**Task requirements**
Retype each record below word for word, pictures excluded.

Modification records
○ ○ ○ ○ ○
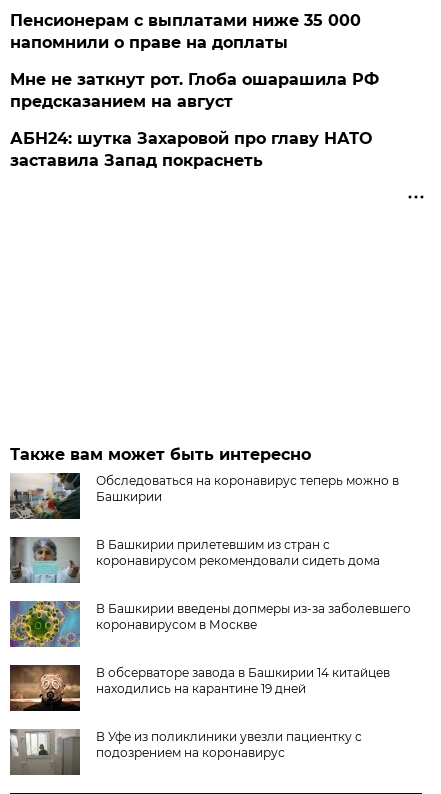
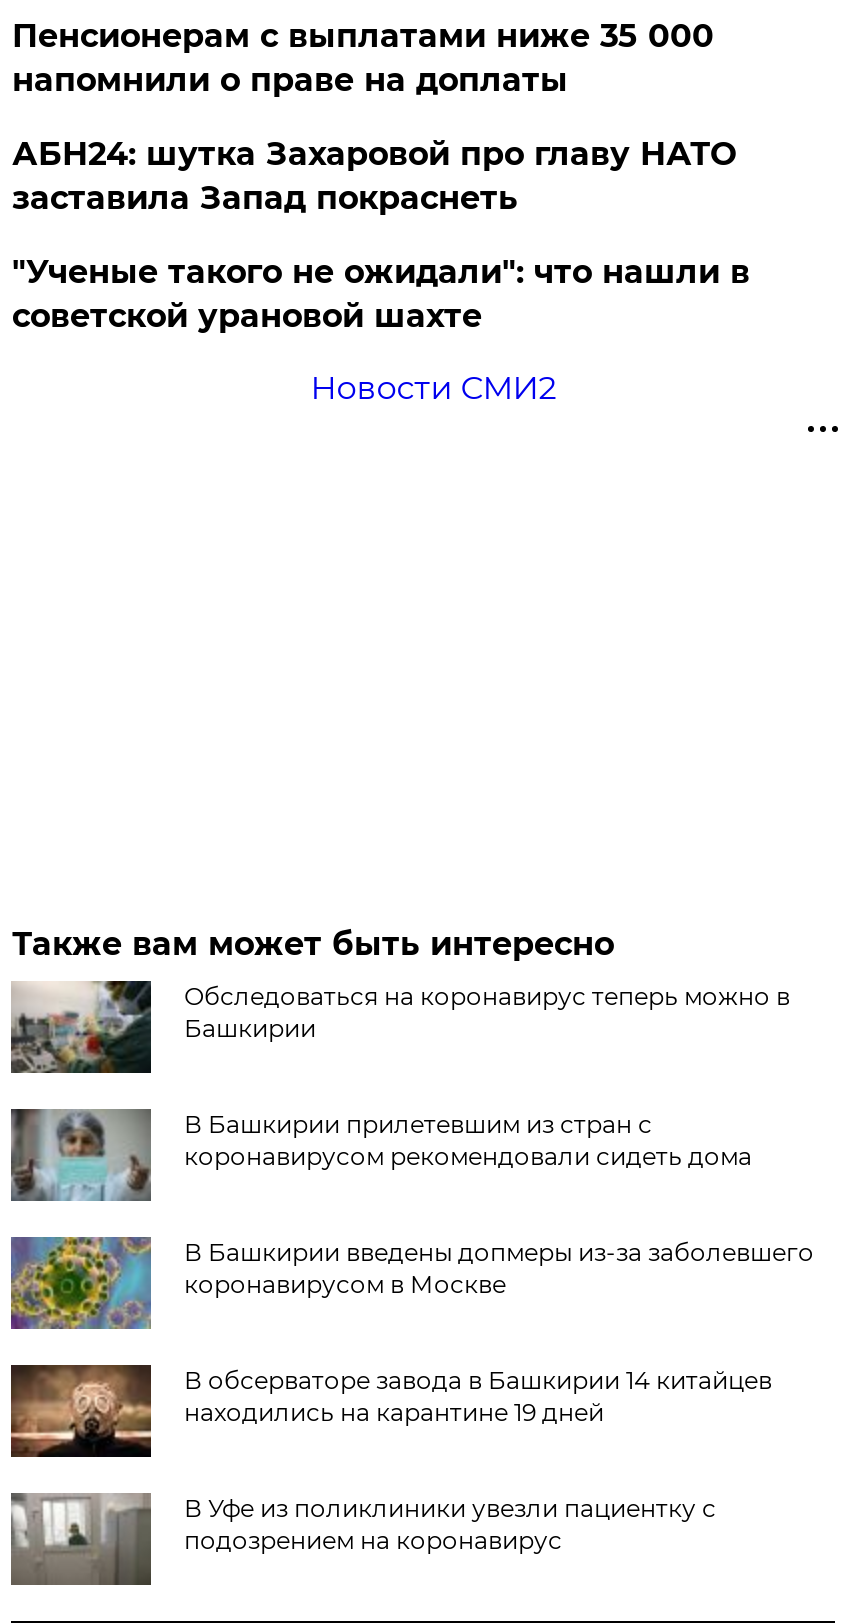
- Мне не заткнут рот. Глоба ошарашила РФ
- предсказанием на август

moved up: АБН24: шутка Захаровой про главу НАТО | заставила Запад покраснеть

+ "Ученые такого не ожидали": что нашли в
+ советской урановой шахте
+ Новости СМИ2
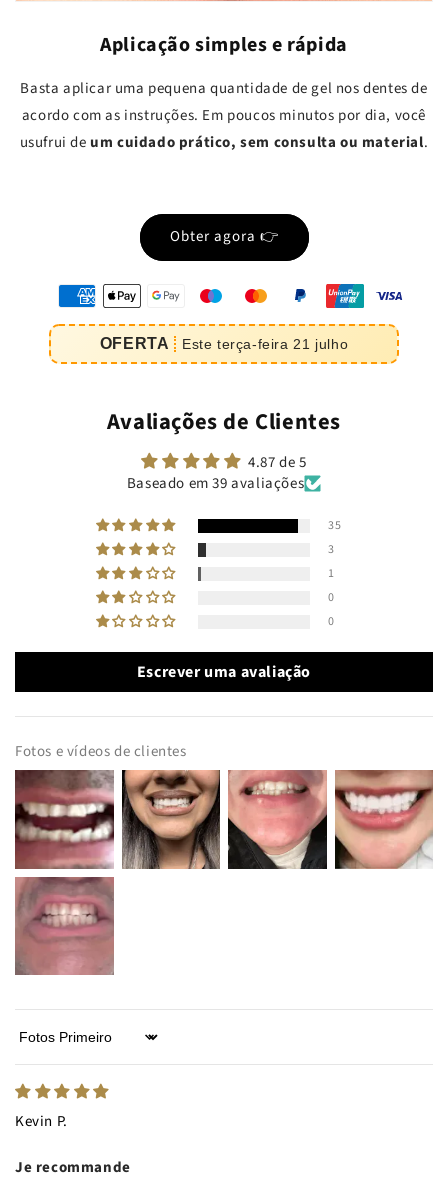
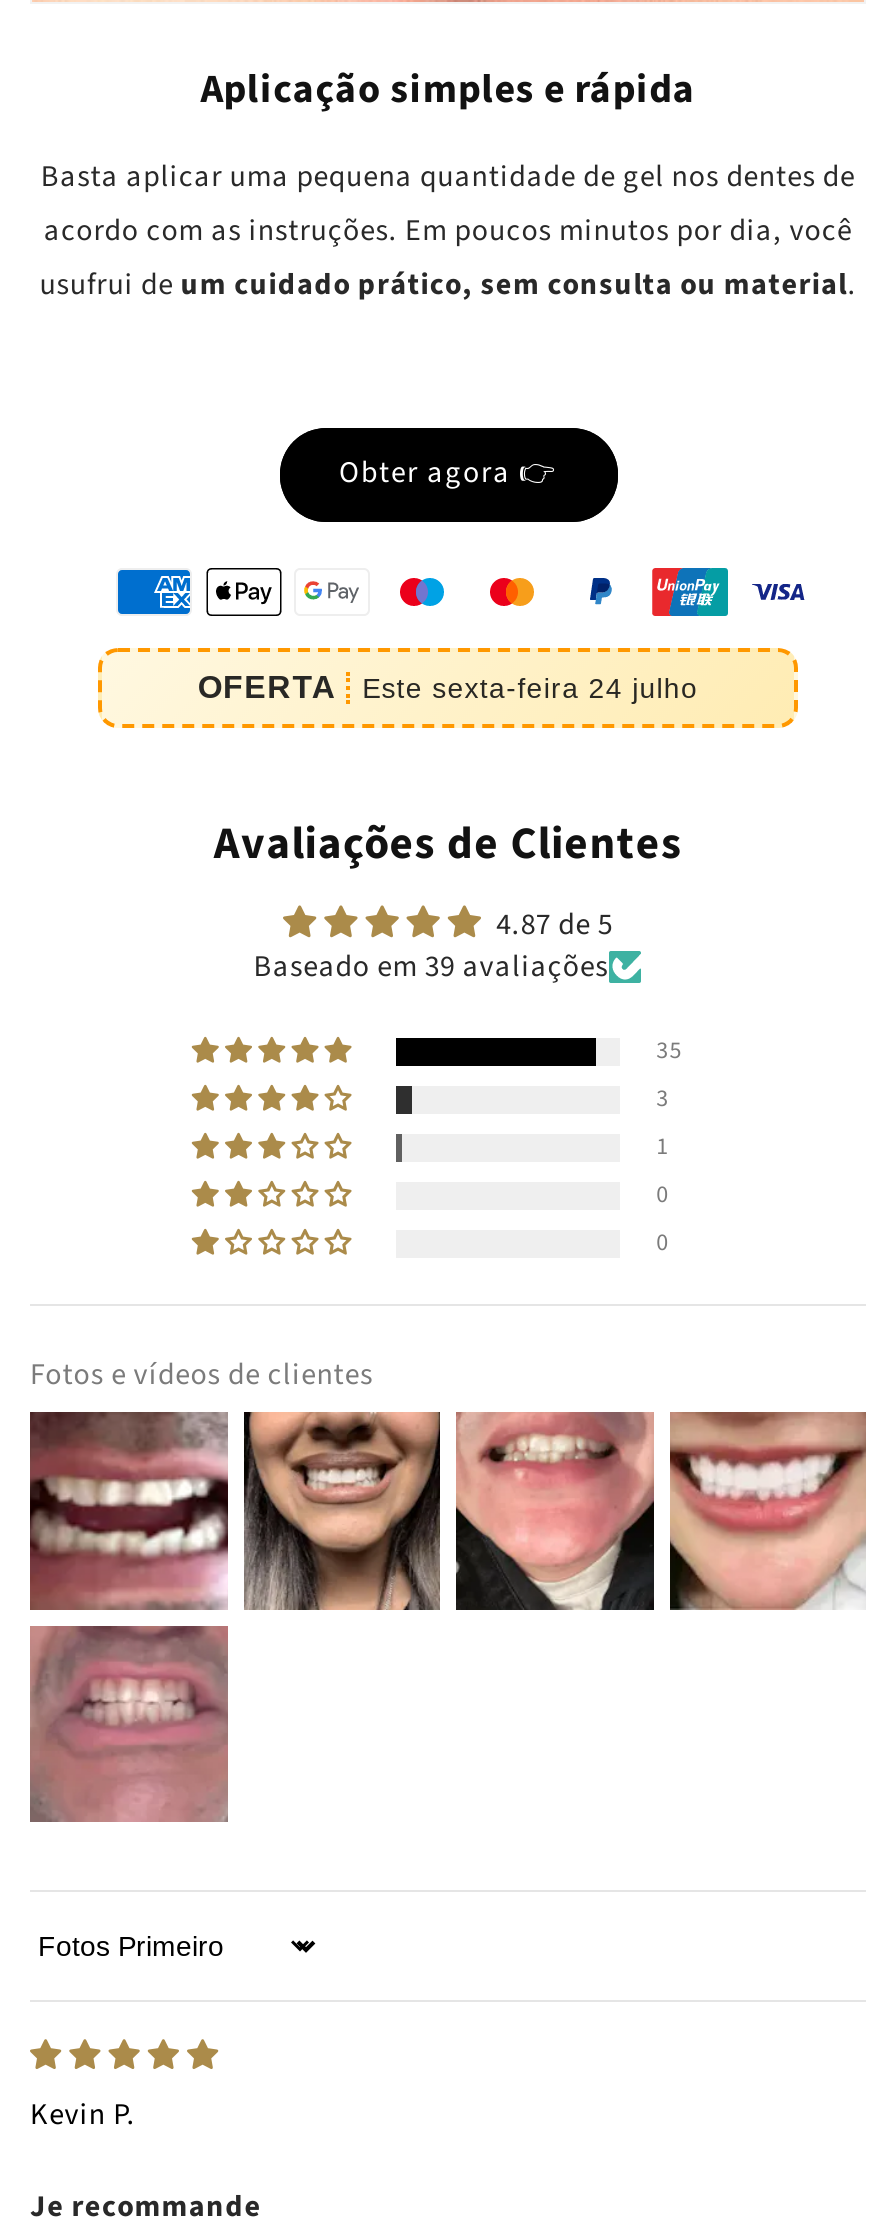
- Este terça-feira 21 julho
+ Este sexta-feira 24 julho

- Escrever uma avaliação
○ ○ ○ ○ ○
**Problem solution**
- Мне не заткнут рот. Глоба ошарашила РФ
- предсказанием на август

moved up: АБН24: шутка Захаровой про главу НАТО | заставила Запад покраснеть

+ "Ученые такого не ожидали": что нашли в
+ советской урановой шахте
+ Новости СМИ2
- Este terça-feira 21 julho
+ Este sexta-feira 24 julho

- Escrever uma avaliação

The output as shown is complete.